Singapore-based data analytics startup Nugit, founded by Australian entrepreneur David Sanderson, has raised US$5.2 million ($6.8 million) in funding from Sequoia India. The fresh capital, which follows seed funding from 500 Startups and The Hub Singapore, will help the startup accelerate its research and development.
Founded in 2013, the startup automates the process of data extraction, processing, and analysis in the marketing sphere, allowing users to connect their data sources, such as their social media accounts and Google Analytics, and easily generate ‘decision-ready’ reports.
These reports are generated through Nugit’s artificial intelligence, which it explains allows for data cleaning, integration, and harmonisation of data sources in real time. Its natural language generation technology, which adds insights and then delivers the reports via email or PowerPoint.
Sanderson said, “Many of the legacy systems that are being used to manage marketing data are slow, over-priced and take months to implement. We believe analytics can be much leaner and more intelligent, by leveraging technologies such as artificial intelligence and machine learning.”
With the worth of the digital marketing sector estimated to grow to $185 billion in 2017, Nugit believes there will in turn be a growing demand for data analysis: as it stands, the average analyst spends between 50 to 80 percent of their time extracting, cleaning, and combining data before actually conducting any analysis.

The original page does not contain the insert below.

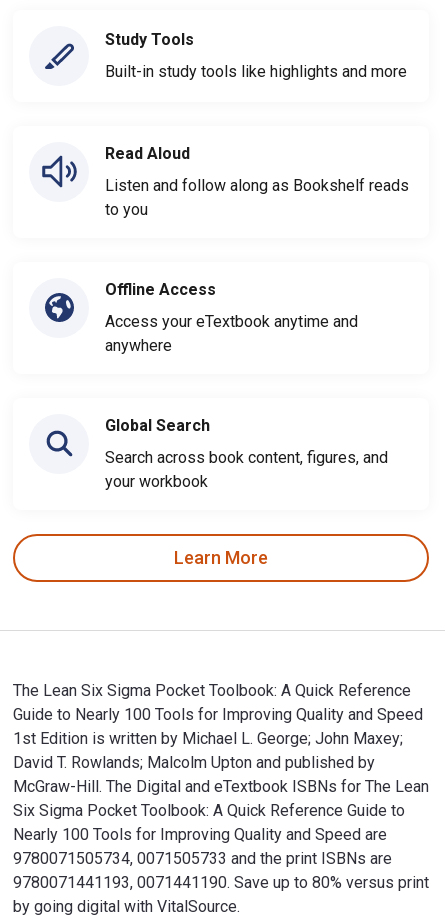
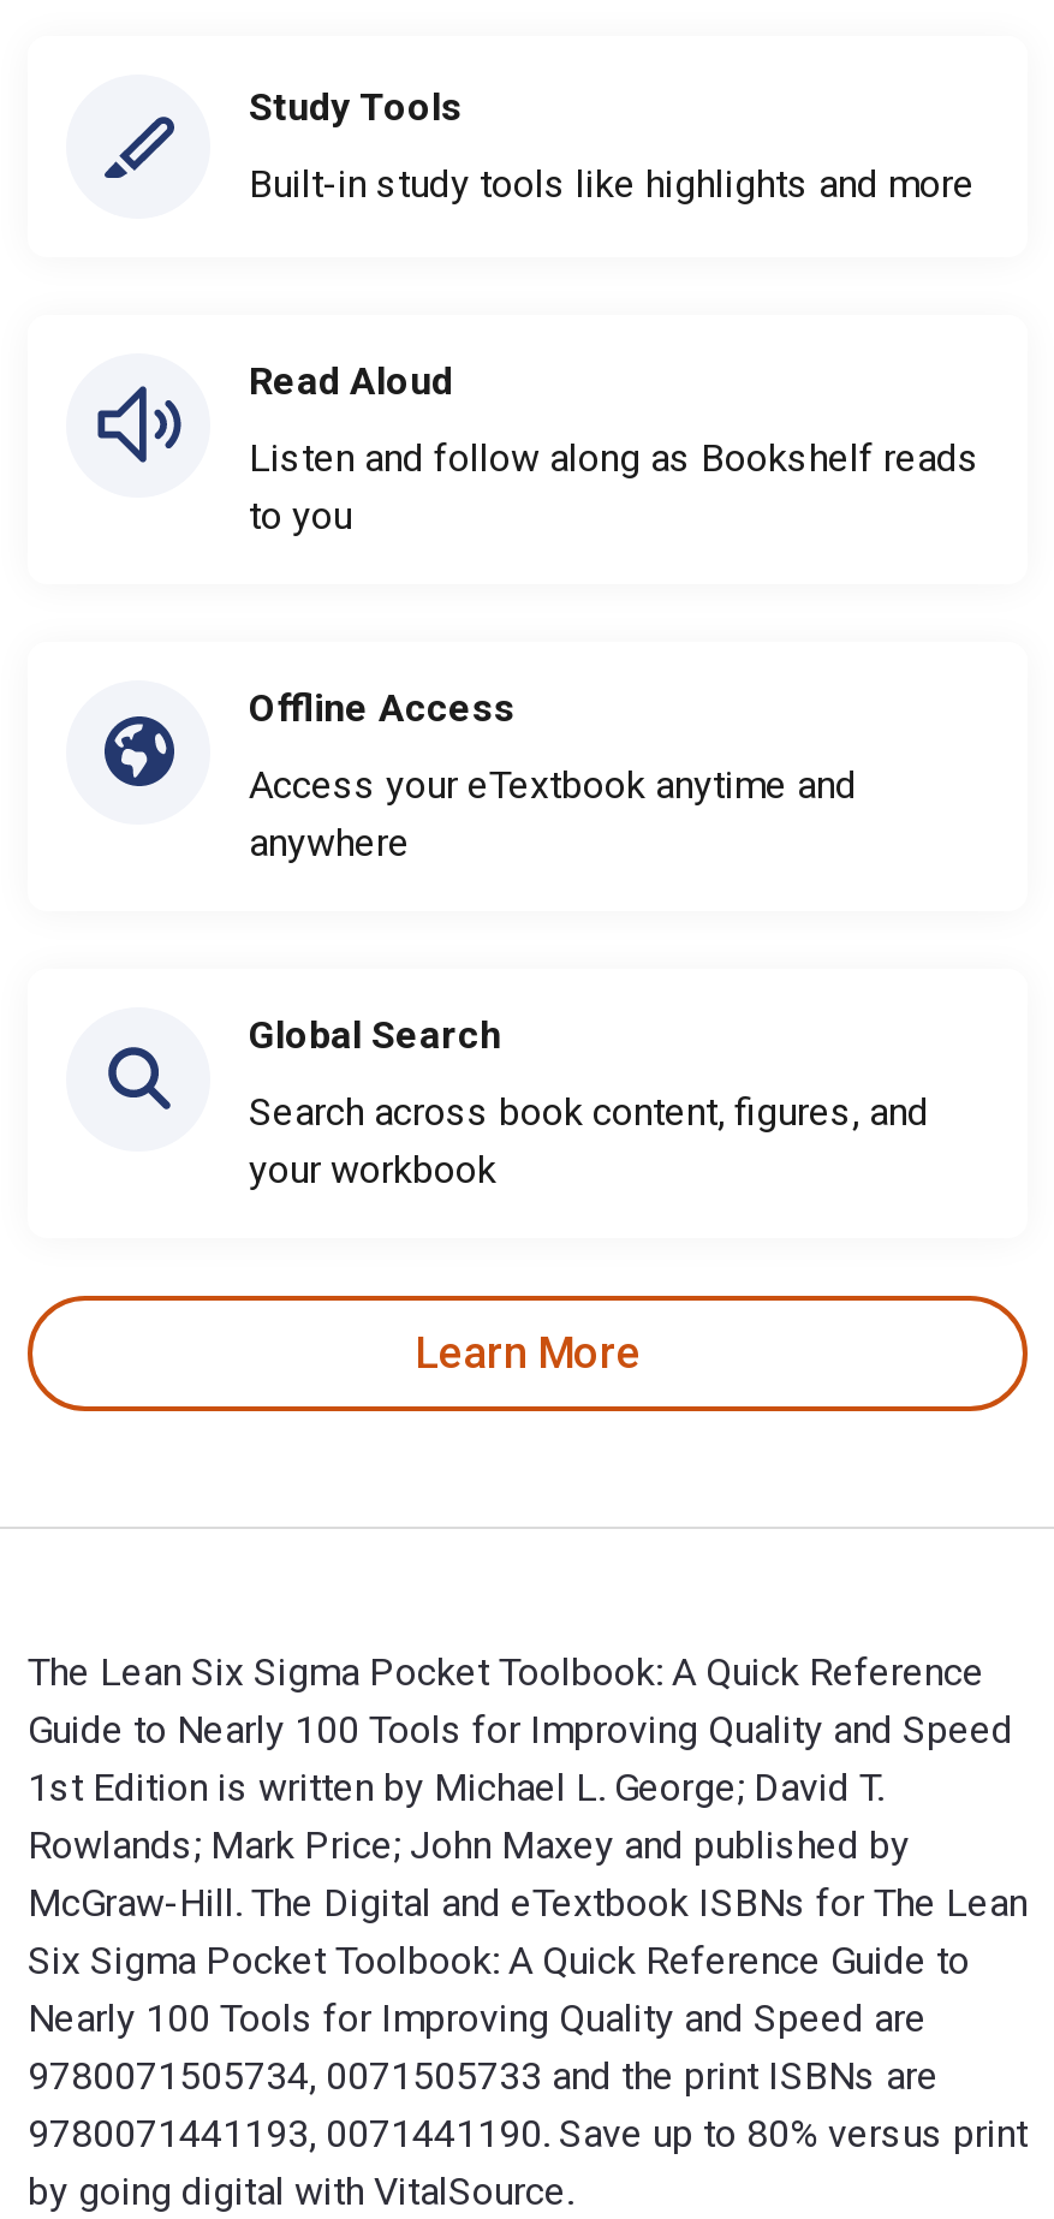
[13,729,403,748] 1st Edition is written by Michael L. George; John Maxey; -> [28,1764,883,1810] 1st Edition is written by Michael L. George; David T.
[13,753,375,772] David T. Rowlands; Malcolm Upton and published by -> [28,1822,910,1867] Rowlands; Mark Price; John Maxey and published by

The startup reports that it currently manages 146,000 connected ad accounts for more than 500 brands across 34 countries, with Johnson & Johnson, Publicis Media, and Facebook itself among its clients.
Pieter Kemps, an investment advisor at Sequoia, said, “We were thrilled to see the world-class engineering team and the fast adoption from enterprises, publishers and agencies. It has been impressive to see the intelligence of the Nugit platform, and how it offers enhanced efficiency and clarity to marketers. Nugit is part of a trend where global SaaS businesses are being built from Asia.”
Sanderson is one of a growing number of Australians working on tech Singapore, with the relationship between the startup sectors in the two countries strengthening as of late.
Telstra-backed startup accelerator muru-D launched a program in Singapore in April last year in a bid to help grow and tap into the entrepreneurial ecosystem across Southeast Asia, while the Federal Government earlier this year announced Singapore as the location for its fifth and final global landing pad.
Startups working between the two countries include Sydney-founded edutech startup Zookal, now based in Singapore, while Singapore ecommerce platform Sprooki recently appointed former Westpac CIO Bob McKinnon as chairman ahead of a planned listing on the ASX.
The potential of Southeast Asia has been seen elsewhere too, with 500 Startups earlier this week announcing a new $50 million fund for 500 Durians, its Southeast Asia-specific arm.
Image: Nugit team. Source: Nugit.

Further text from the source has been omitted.